つまり「協力」という規範意識は持ちつつも、その中で語られる政治的意見は抑制しないという折衷案だ。おそらく、こうした教師的役割を果たす人の育成が日本の言論には足りていないのだろう。

実務上の政治的モデレーションでは、これを他の原則と組み合わせることになるのだろう。

  • 個人攻撃はしない。
  • 挑発に乗らない。
  • 提示する事実は原典を表示しできれば反対側の事実にも目を通しておく。

ただし、実際にこれを全部実践してもらうとおそらくほとんどの投稿はボツになると思う。自分の意見だけを一方的に語る人がほどんどだからである。普段の生活で政治的意見が言えない分SNSだとどうしても自分の意見をまくしたてる人が多いのだ。
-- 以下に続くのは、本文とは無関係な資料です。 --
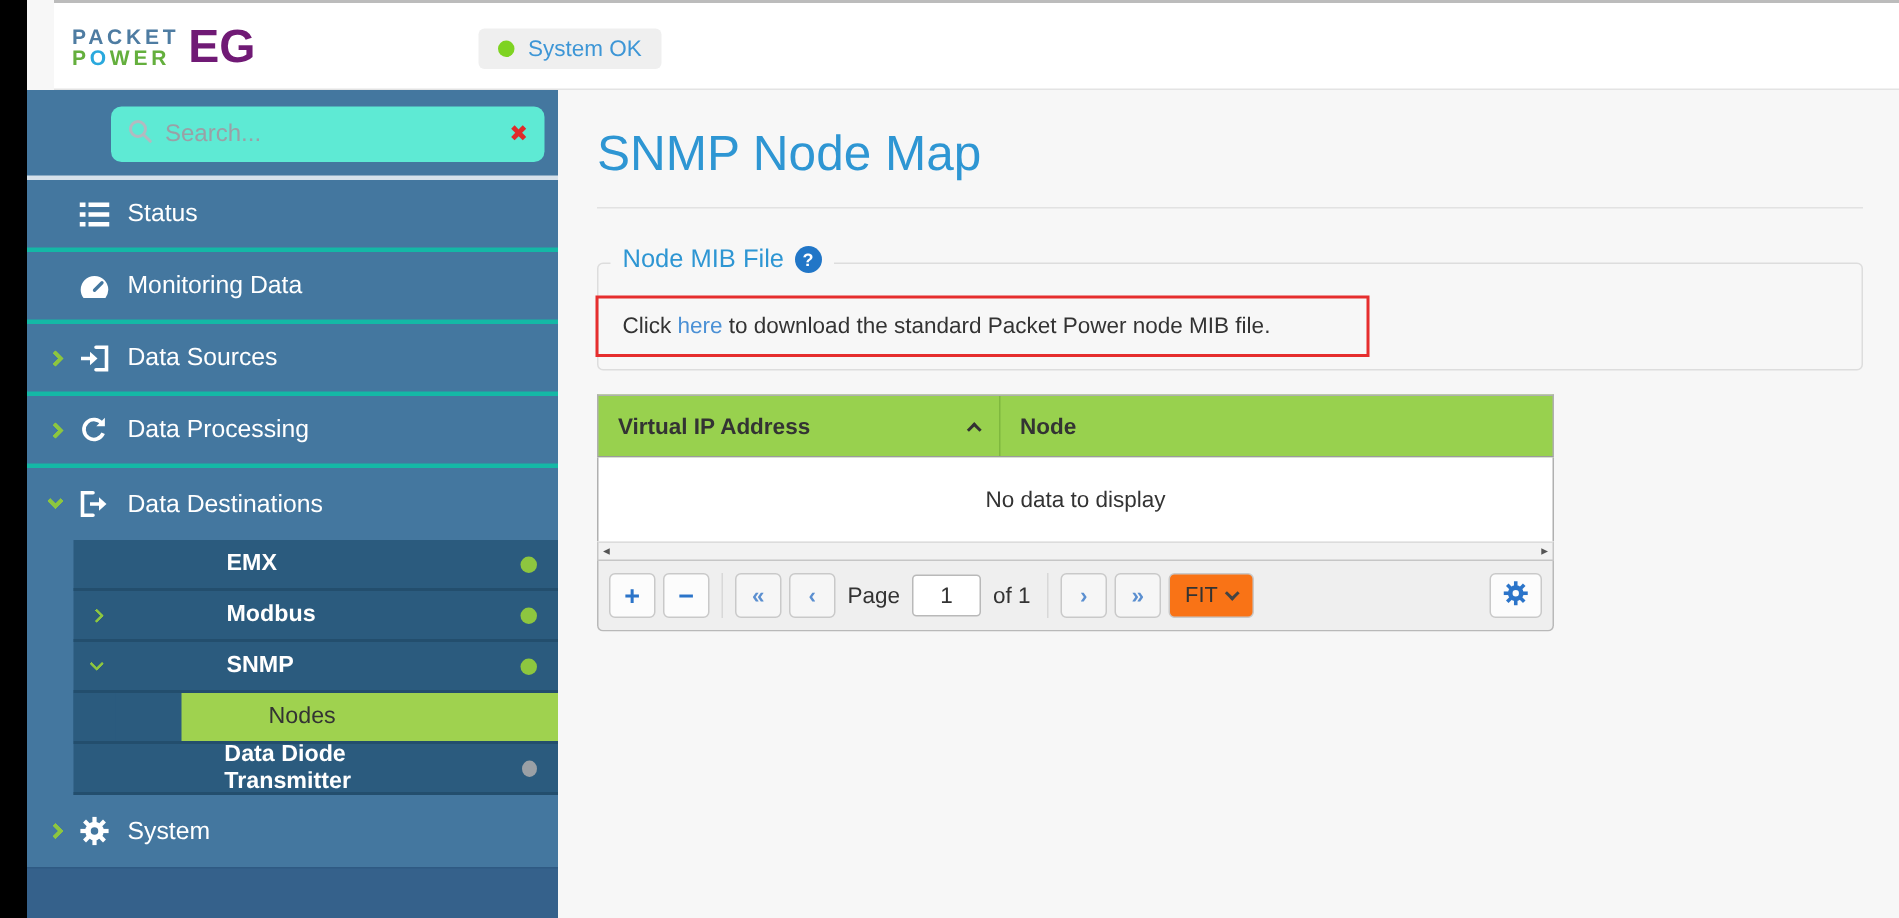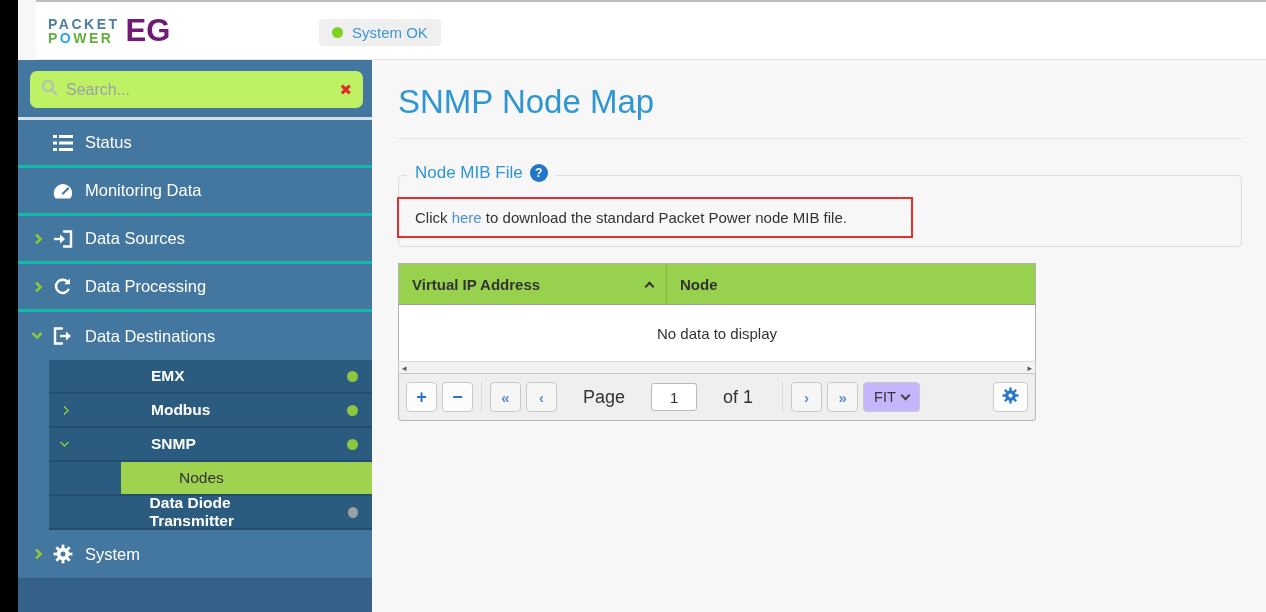--- a/index.html
+++ b/index.html
@@ -38,22 +38,22 @@
     color:#3d96d6;font-size:15px;}
   .dot{width:11px;height:11px;border-radius:50%;display:inline-block;}
   .dot.ok{background:var(--status-ok-green);}
   .dot.green{background:var(--accent-green);}
   .dot.gray{background:#9aa0a6;}
 
   
   .sidebar{position:absolute;left:18px;top:60px;width:354px;bottom:0;background:var(--sidebar-blue);
     display:flex;flex-direction:column;}
   .search-wrap{padding:11px 9px 9px 12px;}
-  .search-box{height:37px;background:#bef264;border-radius:7px;display:flex;align-items:center;
-    padding:0 11px;gap:8px;}
+  .search-box{height:37px;background:#5eead4;border-radius:7px;display:flex;align-items:center;
+    padding:0 11px;gap:8px;margin-left:44px;}
   .search-box input{flex:1;border:none;outline:none;font-size:16px;color:#555;
     font-family:"Liberation Sans","DejaVu Sans",sans-serif;background:transparent;}
   .search-box input::placeholder{color:#9aa0a6;}
   .clear-x{color:#e02b2b;font-size:15px;font-weight:bold;cursor:pointer;line-height:1;}
 
   .nav{border-top:3px solid #d6e1ea;}
   .nav-item{height:48px;border-bottom:3px solid #14b8a6;display:flex;align-items:center;
     color:#fff;font-size:16.5px;cursor:pointer;}
   .nav-item.no-sep{border-bottom:none;}
   .slot-chev{width:18px;margin-left:10px;display:flex;justify-content:center;align-items:center;}
@@ -107,24 +107,24 @@
     display:flex;justify-content:space-between;align-items:center;padding:0 3px;
     font-size:9px;color:#555;cursor:pointer;}
   .toolbar{height:47px;background:#efefef;border:1px solid #b9b9b9;border-top:none;
     border-radius:0 0 4px 4px;display:flex;align-items:center;padding:0 7px;gap:5px;}
   .tb-btn{min-width:31px;height:30px;padding:0 7px;background:#fcfcfc;border:1px solid #c9c9c9;
     border-radius:4px;color:var(--toolbar-glyph-blue);font-size:15px;font-weight:bold;
     display:flex;align-items:center;justify-content:center;cursor:pointer;}
   .tb-btn.pm{font-size:18px;}
   .tb-btn.arrow{background:#f6f6f6;color:#5b8fd0;}
   .tb-sep{width:1px;height:30px;background:#d8d8d8;margin:0 3px;}
-  .tb-label{font-size:18px;color:#333;margin:0 21px;}
+  .tb-label{font-size:15px;color:#333;margin:0 3px;}
   .page-input{width:46px;height:28px;border:1px solid #b9b9b9;border-radius:3px;text-align:center;
     font-size:15px;color:#333;font-family:"Liberation Sans","DejaVu Sans",sans-serif;outline:none;background:#fff;}
-  .fit-select{height:30px;background:#c4b5fd;border:1px solid #c9c9c9;border-radius:4px;
+  .fit-select{height:30px;background:#f97316;border:1px solid #c9c9c9;border-radius:4px;
     display:flex;align-items:center;gap:6px;padding:0 10px;font-size:14.5px;color:#333;cursor:pointer;}
   .fit-chev{width:7px;height:7px;border-right:2px solid #444;border-bottom:2px solid #444;
     transform:rotate(45deg);margin-top:-3px;}
   .gear-btn{margin-left:auto;width:35px;}
 </style>
 </head>
 <body>
 
 <div class="screen">
   <div class="black-strip"></div>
日本の政治言論は文壇バーの喧嘩とテレビ東京出身の過激な司会者によって育まれた「朝まで生テレビ」の言論プロレスから始まっている。これがTVタックルに持ち込まれ、民主党の舌鋒鋭い議員が生まれた。彼らが攻撃して潰したのが安倍・福田・麻生政権だ。安倍政権は一度挫折した後SPAなどに代表されるネトウヨ言論と出会い過激化してゆく。「悪夢の民主党政権」などというのは民主党の攻撃性が感染したものだろう。こうしてネトウヨ病に感染した安倍政権から生まれたのがさらに過激化したネトウヨ感染の野党議員である。

この病気から抜け出すのはかなりの覚悟が必要なのではないかと思う。